Difference listings

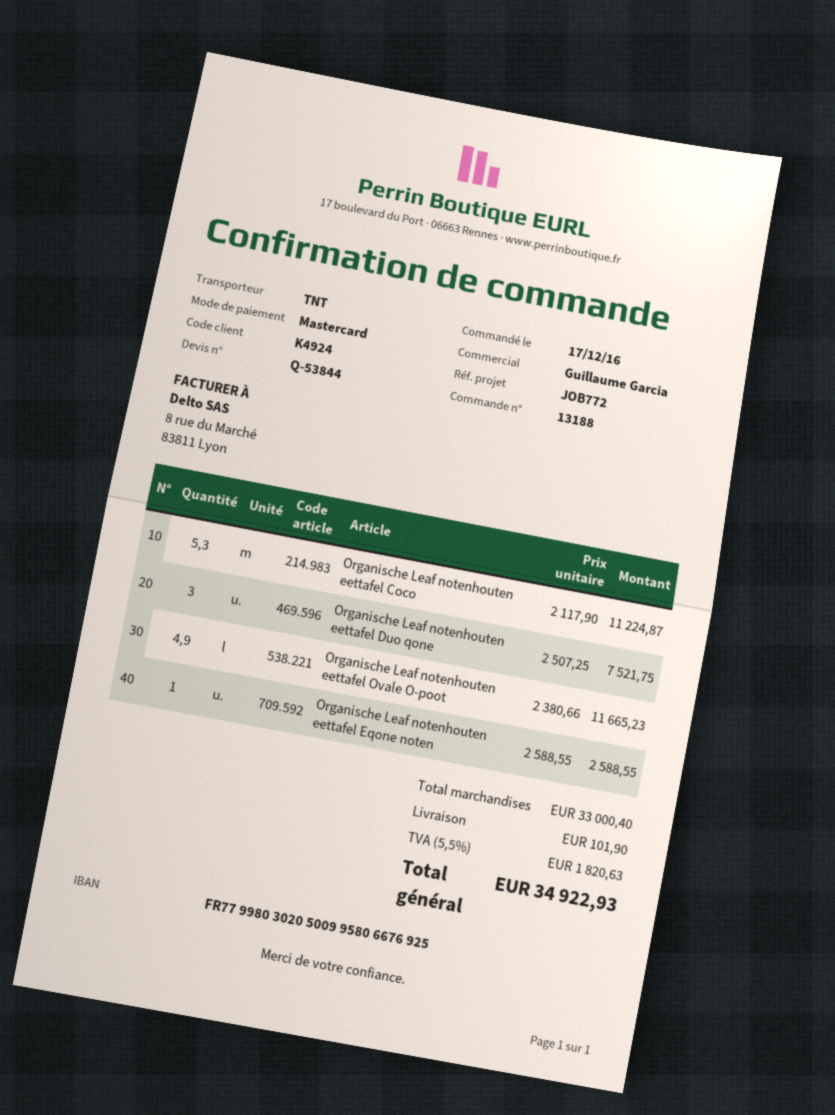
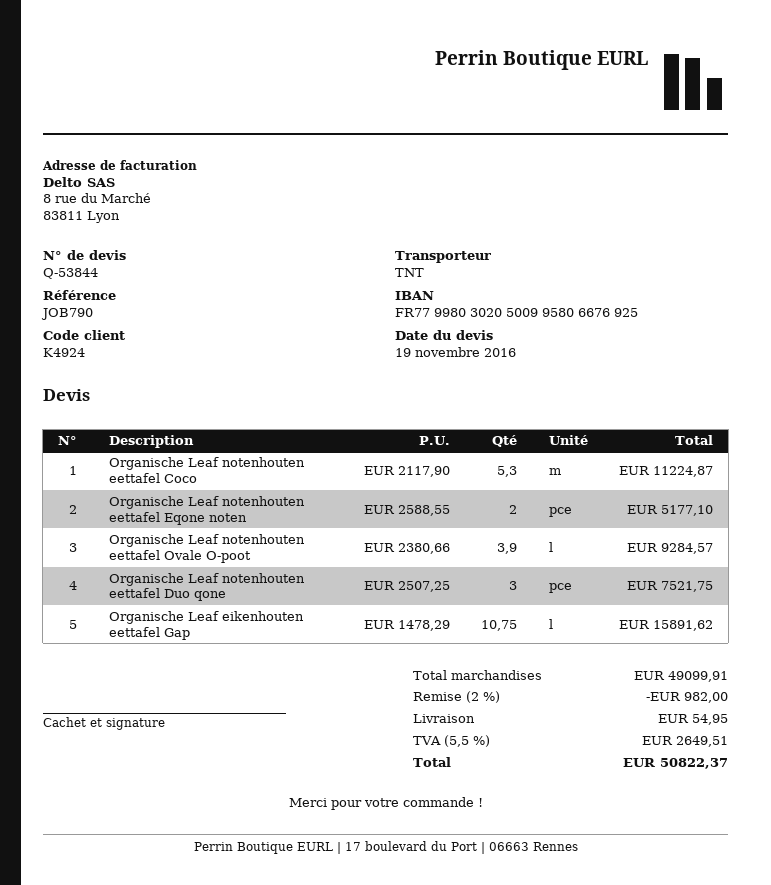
reference: JOB772 -> JOB790
Organische Leaf notenhouten eettafel Ovale O-poot: 4.9 x 2380.66 = 11665.23 -> 3.9 x 2380.66 = 9284.57
Organische Leaf notenhouten eettafel Eqone noten: 1 x 2588.55 = 2588.55 -> 2 x 2588.55 = 5177.10
Organische Leaf eikenhouten eettafel Gap: none -> 10.75 x 1478.29 = 15891.62
subtotal: 33000.40 -> 49099.91
discount: none -> 2% = 982.00
shipping: 101.90 -> 54.95
tax: 5.5% = 1820.63 -> 5.5% = 2649.51
total: 34922.93 -> 50822.37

**WORK INSTRUCTIONS**
Beginning with the first line of the records above, extract each line exactly through the line that holds "Organische Leaf eikenhouten", both ends included. Omit pictures.

**TASK OUTPUT**
reference: JOB772 -> JOB790
Organische Leaf notenhouten eettafel Ovale O-poot: 4.9 x 2380.66 = 11665.23 -> 3.9 x 2380.66 = 9284.57
Organische Leaf notenhouten eettafel Eqone noten: 1 x 2588.55 = 2588.55 -> 2 x 2588.55 = 5177.10
Organische Leaf eikenhouten eettafel Gap: none -> 10.75 x 1478.29 = 15891.62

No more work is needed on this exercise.